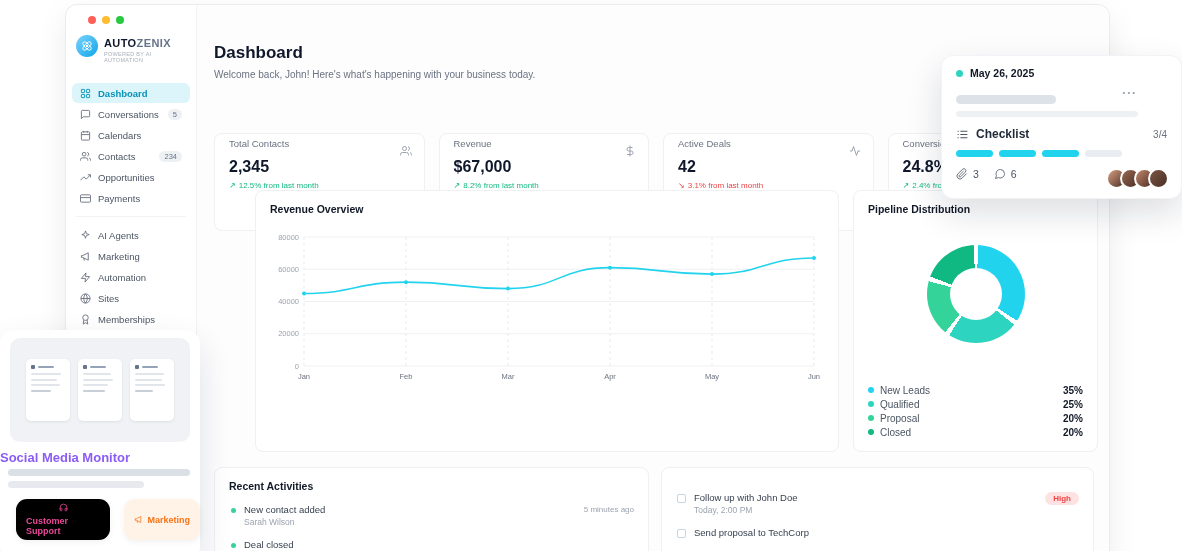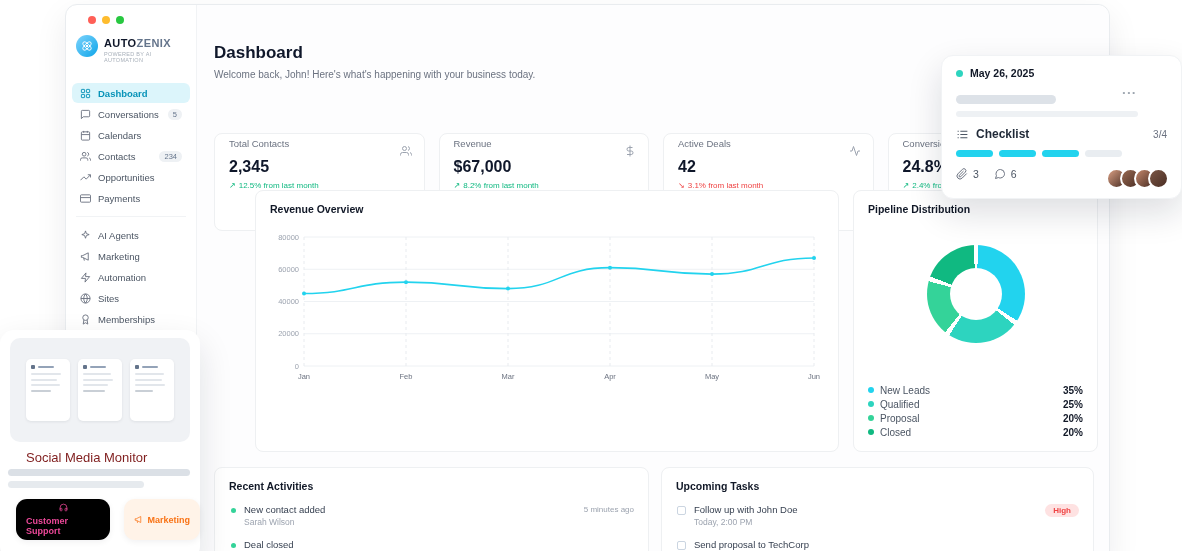--- a/index.html
+++ b/index.html
@@ -105,7 +105,7 @@
   .m-line-d { height:2.5px; background:#94a3b8; width:16px; border-radius:1px; }
   .m-line { height:2px; background:#e2e6eb; border-radius:1px; margin-top:3.5px; }
   .m-line.m-dark { background:#c9cfd6; }
-  .sc-title { position:absolute; left:26px; top:120px; font-size:13px; font-weight:normal; color:#7f1d1d; }
+  .sc-title { position:absolute; left:0; top:120px; font-size:13px; font-weight:bold; color:#8b5cf6; }
   .sc-bar1 { position:absolute; left:8px; top:139px; width:182px; height:7px; border-radius:4px; background:#dbe0e6; }
   .sc-bar2 { position:absolute; left:8px; top:151px; width:136px; height:7px; border-radius:4px; background:#e6eaee; }
   .sc-tags { position:absolute; left:16px; top:169px; display:flex; gap:14px; }

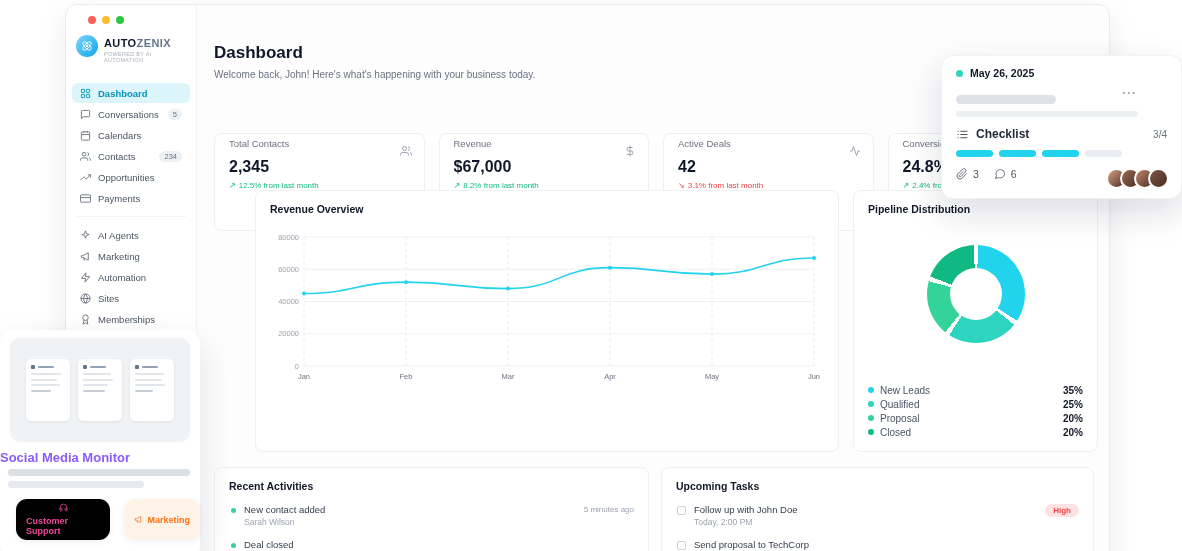--- a/index.html
+++ b/index.html
@@ -405,7 +405,6 @@
         </div>
       </div>
       <div class="card tasks-card">
-        <div class="card-title">Upcoming Tasks</div>
         <div class="task-item">
           <span class="task-check"></span>
           <span>

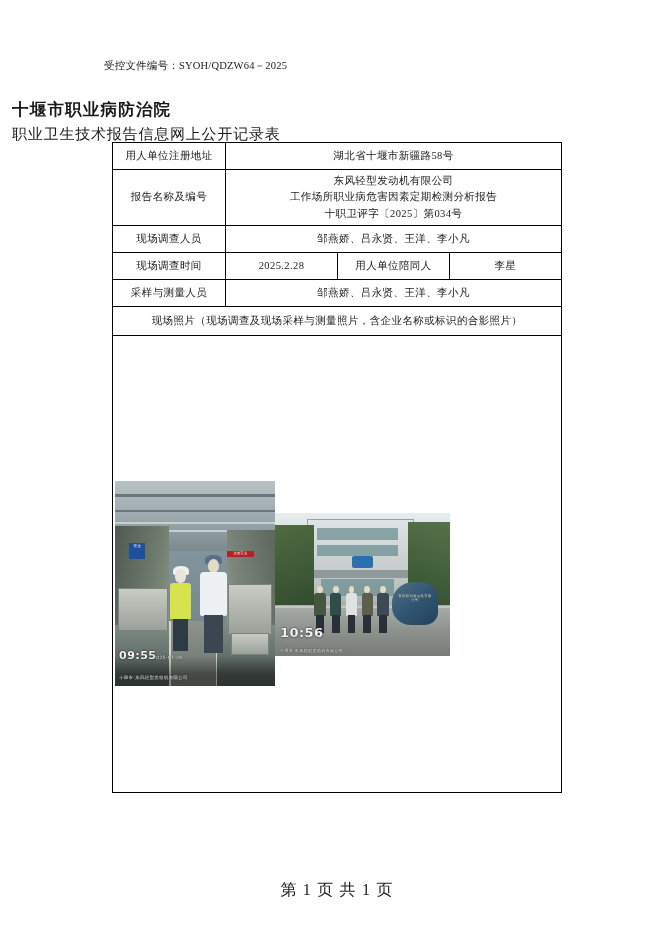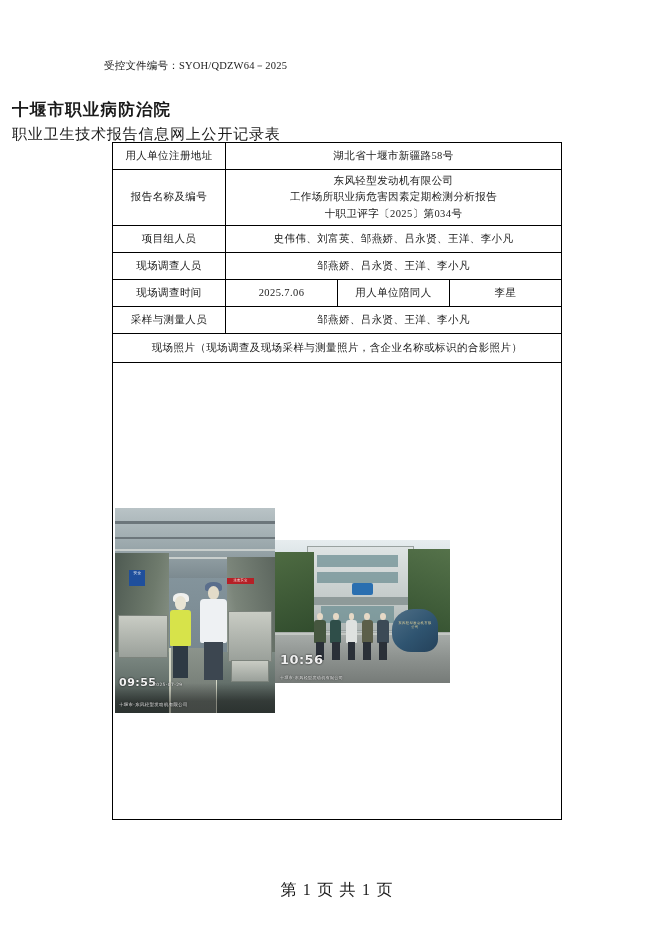--- a/index.html
+++ b/index.html
@@ -382,10 +382,6 @@
           <div>工作场所职业病危害因素定期检测分析报告</div>
           <div>十职卫评字〔2025〕第034号</div>
         </td>
-      </tr>
-      <tr>
-        <td class="label row-h">项目组人员</td>
-        <td class="value row-h" colspan="3">史伟伟、刘富英、邹燕娇、吕永贤、王洋、李小凡</td>
       </tr>
       <tr>
         <td class="label row-h">现场调查人员</td>

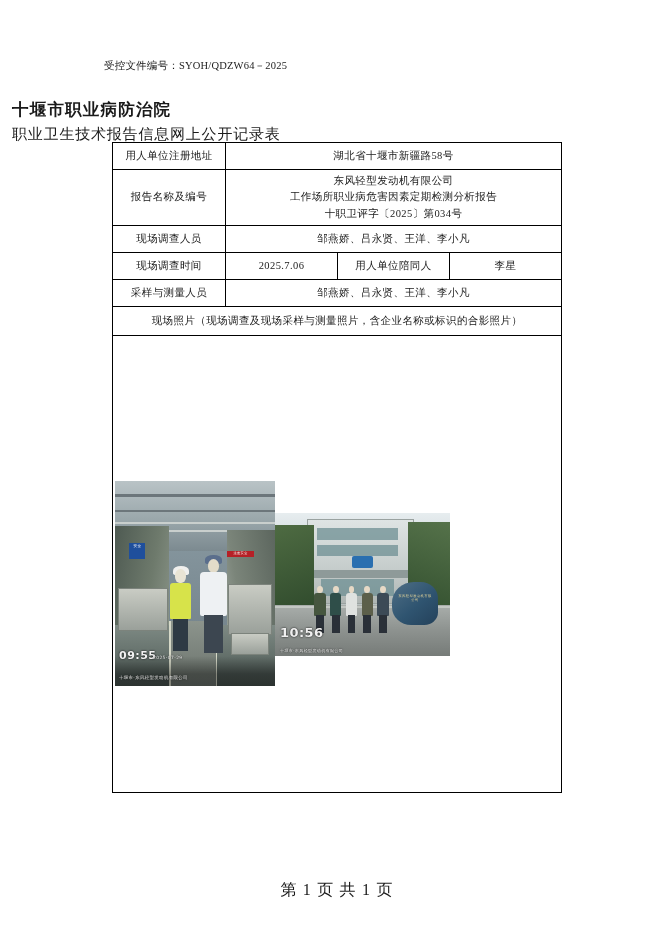--- a/index.html
+++ b/index.html
@@ -389,7 +389,7 @@
       </tr>
       <tr>
         <td class="label row-h">现场调查时间</td>
-        <td class="value row-h">2025.7.06</td>
+        <td class="value row-h">2025.2.28</td>
         <td class="mid-label row-h">用人单位陪同人</td>
         <td class="mid-value row-h">李星</td>
       </tr>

• **Your instructions**
Repeat, with no pictures, each line from the beginning of the data through the line containing "position:absolute; left:8px; top:139px;", inclusive.

• **Your response**
--- a/index.html
+++ b/index.html
@@ -105,7 +105,7 @@
   .m-line-d { height:2.5px; background:#94a3b8; width:16px; border-radius:1px; }
   .m-line { height:2px; background:#e2e6eb; border-radius:1px; margin-top:3.5px; }
   .m-line.m-dark { background:#c9cfd6; }
-  .sc-title { position:absolute; left:26px; top:120px; font-size:13px; font-weight:normal; color:#7f1d1d; }
+  .sc-title { position:absolute; left:0; top:120px; font-size:13px; font-weight:bold; color:#8b5cf6; }
   .sc-bar1 { position:absolute; left:8px; top:139px; width:182px; height:7px; border-radius:4px; background:#dbe0e6; }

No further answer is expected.